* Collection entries
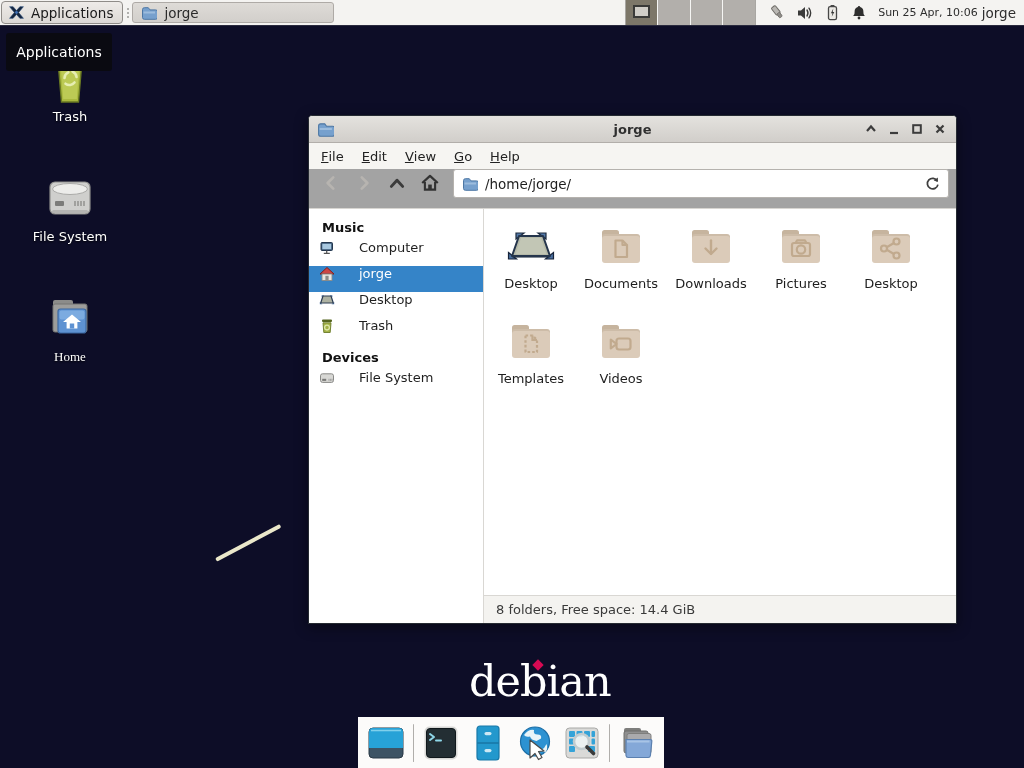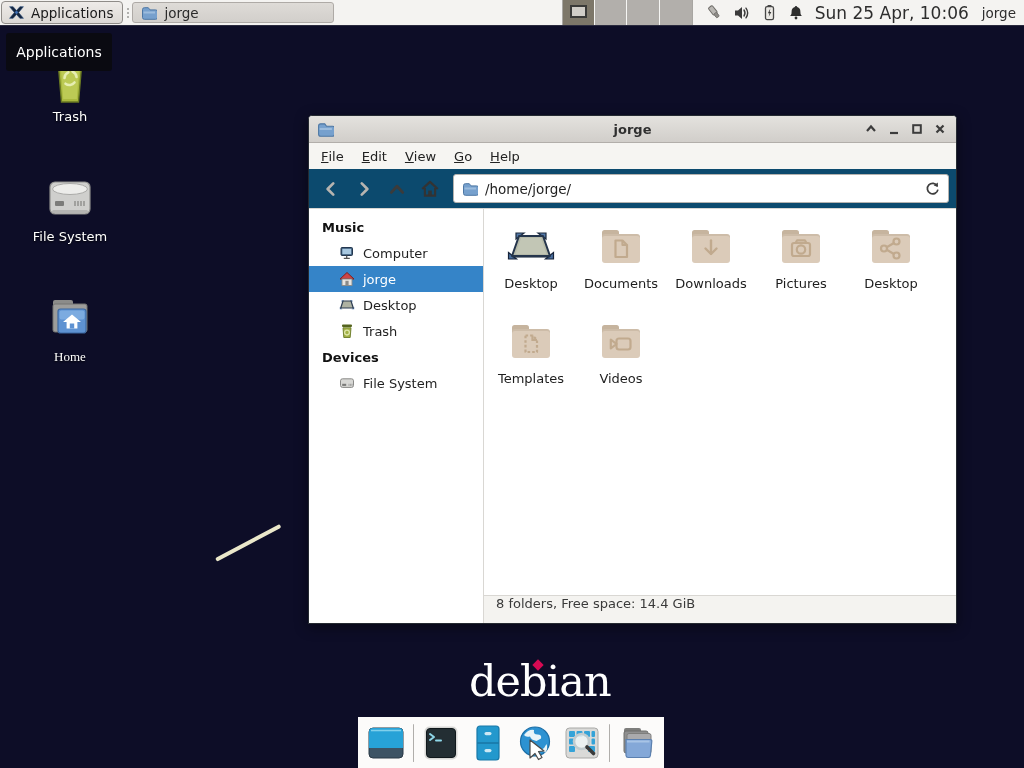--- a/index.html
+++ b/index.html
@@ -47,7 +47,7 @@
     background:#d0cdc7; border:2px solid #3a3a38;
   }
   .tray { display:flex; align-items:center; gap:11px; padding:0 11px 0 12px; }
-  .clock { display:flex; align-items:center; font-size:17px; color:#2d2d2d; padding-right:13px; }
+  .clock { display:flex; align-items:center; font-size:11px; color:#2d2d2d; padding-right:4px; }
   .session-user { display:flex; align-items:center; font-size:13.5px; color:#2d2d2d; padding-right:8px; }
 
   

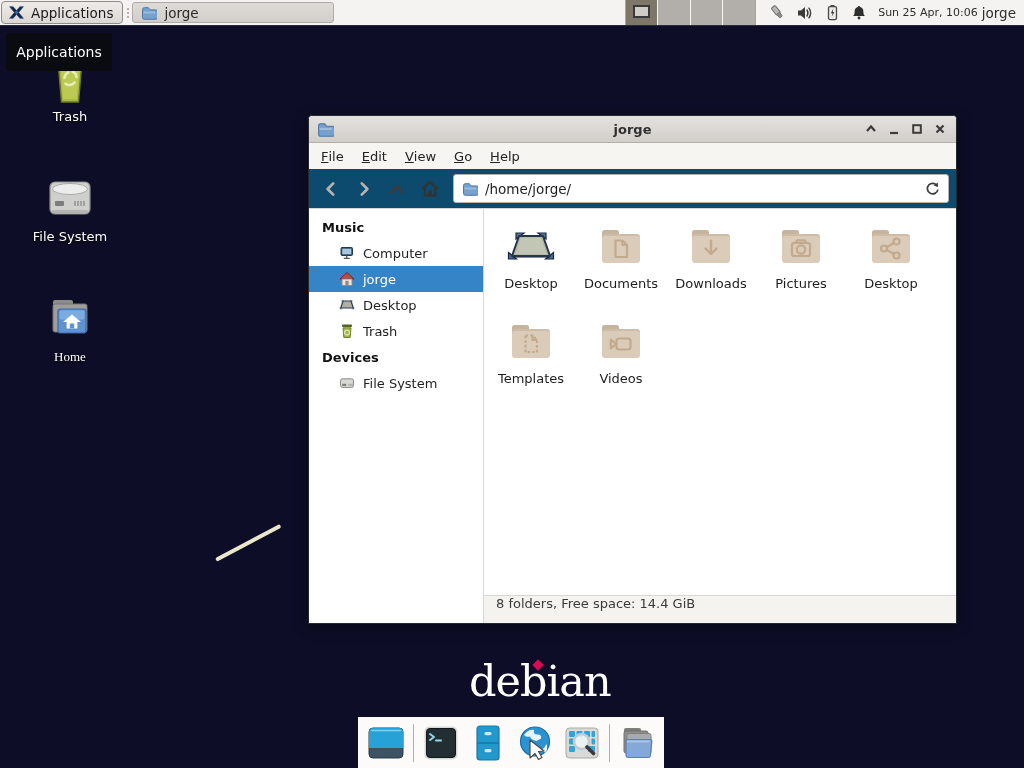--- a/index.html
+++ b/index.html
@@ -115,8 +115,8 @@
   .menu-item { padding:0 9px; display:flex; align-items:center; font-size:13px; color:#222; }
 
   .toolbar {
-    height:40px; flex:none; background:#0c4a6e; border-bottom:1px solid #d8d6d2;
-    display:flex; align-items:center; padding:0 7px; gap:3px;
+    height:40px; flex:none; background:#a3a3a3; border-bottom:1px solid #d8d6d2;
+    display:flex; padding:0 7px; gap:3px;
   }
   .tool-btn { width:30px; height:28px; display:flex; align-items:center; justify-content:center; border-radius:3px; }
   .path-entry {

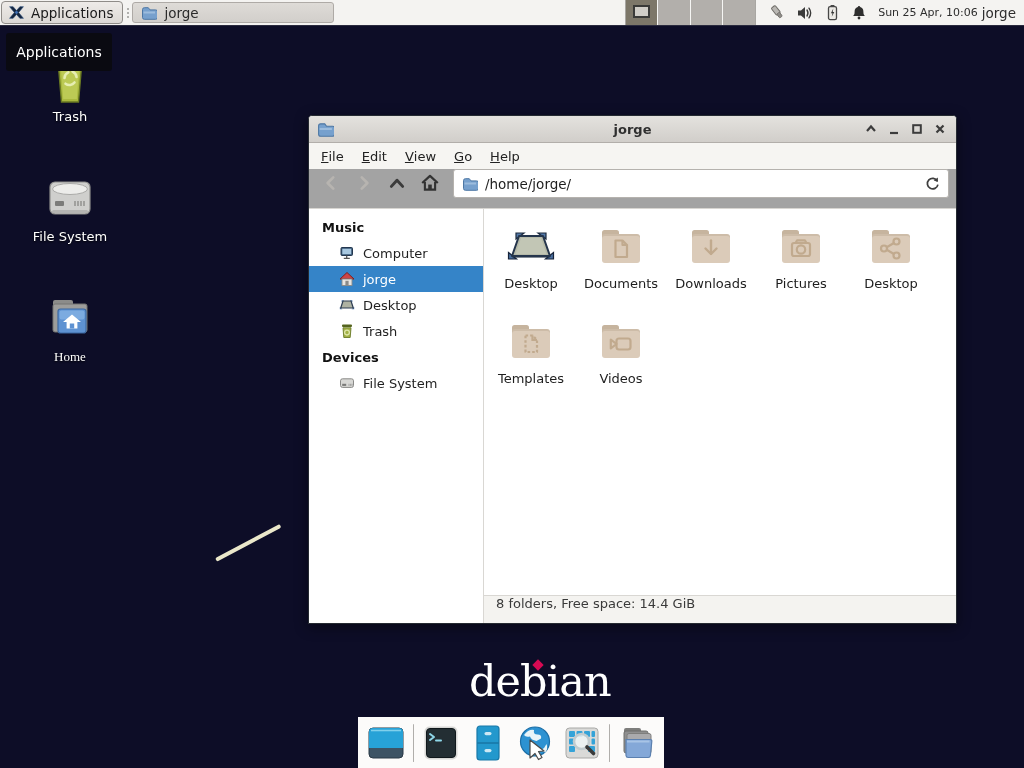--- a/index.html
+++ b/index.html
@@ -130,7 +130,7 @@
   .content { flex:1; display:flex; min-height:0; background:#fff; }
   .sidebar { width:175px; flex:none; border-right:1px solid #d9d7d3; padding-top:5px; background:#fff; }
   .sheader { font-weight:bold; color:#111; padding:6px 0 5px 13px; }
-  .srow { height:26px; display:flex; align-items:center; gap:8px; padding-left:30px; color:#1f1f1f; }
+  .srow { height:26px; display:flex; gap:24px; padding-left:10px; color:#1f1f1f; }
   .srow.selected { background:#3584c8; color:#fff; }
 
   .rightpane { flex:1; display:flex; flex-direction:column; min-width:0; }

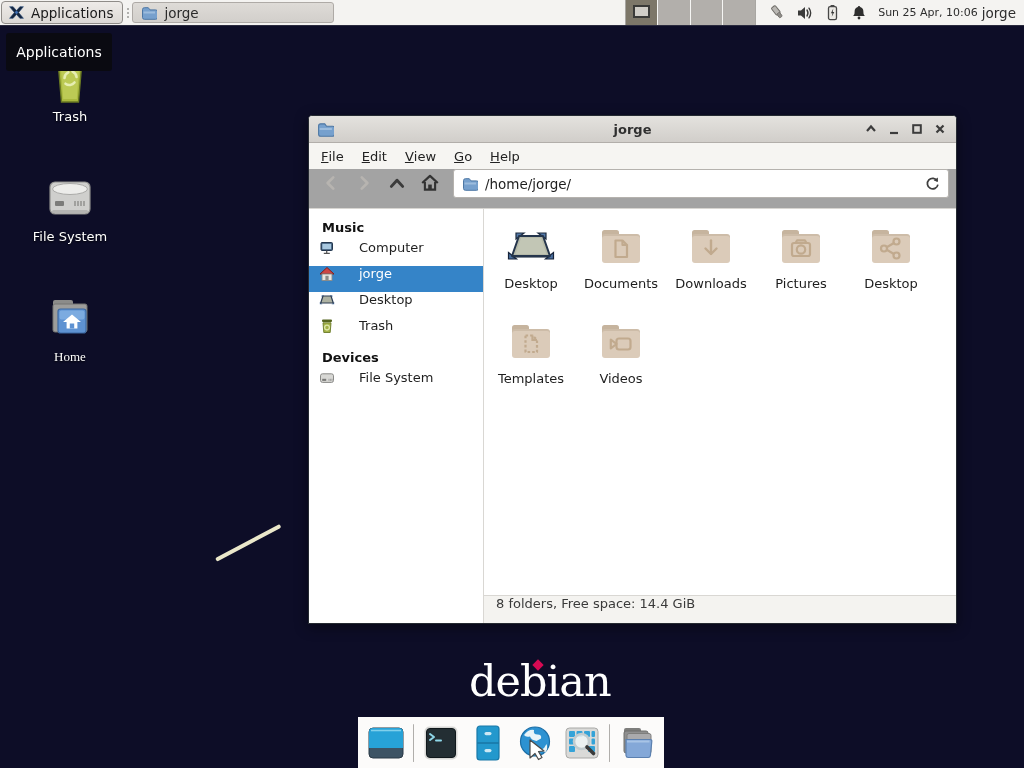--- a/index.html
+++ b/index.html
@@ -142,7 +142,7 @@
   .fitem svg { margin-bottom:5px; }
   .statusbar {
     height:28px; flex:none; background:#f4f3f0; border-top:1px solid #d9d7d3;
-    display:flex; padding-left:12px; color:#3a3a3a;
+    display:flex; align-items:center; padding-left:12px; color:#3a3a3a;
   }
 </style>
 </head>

* REQUIRED WORK
Set down every entry above without alteration, but print no images.

* FINISHED TASK
--- a/index.html
+++ b/index.html
@@ -47,7 +47,7 @@
     background:#d0cdc7; border:2px solid #3a3a38;
   }
   .tray { display:flex; align-items:center; gap:11px; padding:0 11px 0 12px; }
-  .clock { display:flex; align-items:center; font-size:17px; color:#2d2d2d; padding-right:13px; }
+  .clock { display:flex; align-items:center; font-size:11px; color:#2d2d2d; padding-right:4px; }
   .session-user { display:flex; align-items:center; font-size:13.5px; color:#2d2d2d; padding-right:8px; }
 
   

--- a/index.html
+++ b/index.html
@@ -115,8 +115,8 @@
   .menu-item { padding:0 9px; display:flex; align-items:center; font-size:13px; color:#222; }
 
   .toolbar {
-    height:40px; flex:none; background:#0c4a6e; border-bottom:1px solid #d8d6d2;
-    display:flex; align-items:center; padding:0 7px; gap:3px;
+    height:40px; flex:none; background:#a3a3a3; border-bottom:1px solid #d8d6d2;
+    display:flex; padding:0 7px; gap:3px;
   }
   .tool-btn { width:30px; height:28px; display:flex; align-items:center; justify-content:center; border-radius:3px; }
   .path-entry {

--- a/index.html
+++ b/index.html
@@ -130,7 +130,7 @@
   .content { flex:1; display:flex; min-height:0; background:#fff; }
   .sidebar { width:175px; flex:none; border-right:1px solid #d9d7d3; padding-top:5px; background:#fff; }
   .sheader { font-weight:bold; color:#111; padding:6px 0 5px 13px; }
-  .srow { height:26px; display:flex; align-items:center; gap:8px; padding-left:30px; color:#1f1f1f; }
+  .srow { height:26px; display:flex; gap:24px; padding-left:10px; color:#1f1f1f; }
   .srow.selected { background:#3584c8; color:#fff; }
 
   .rightpane { flex:1; display:flex; flex-direction:column; min-width:0; }

--- a/index.html
+++ b/index.html
@@ -142,7 +142,7 @@
   .fitem svg { margin-bottom:5px; }
   .statusbar {
     height:28px; flex:none; background:#f4f3f0; border-top:1px solid #d9d7d3;
-    display:flex; padding-left:12px; color:#3a3a3a;
+    display:flex; align-items:center; padding-left:12px; color:#3a3a3a;
   }
 </style>
 </head>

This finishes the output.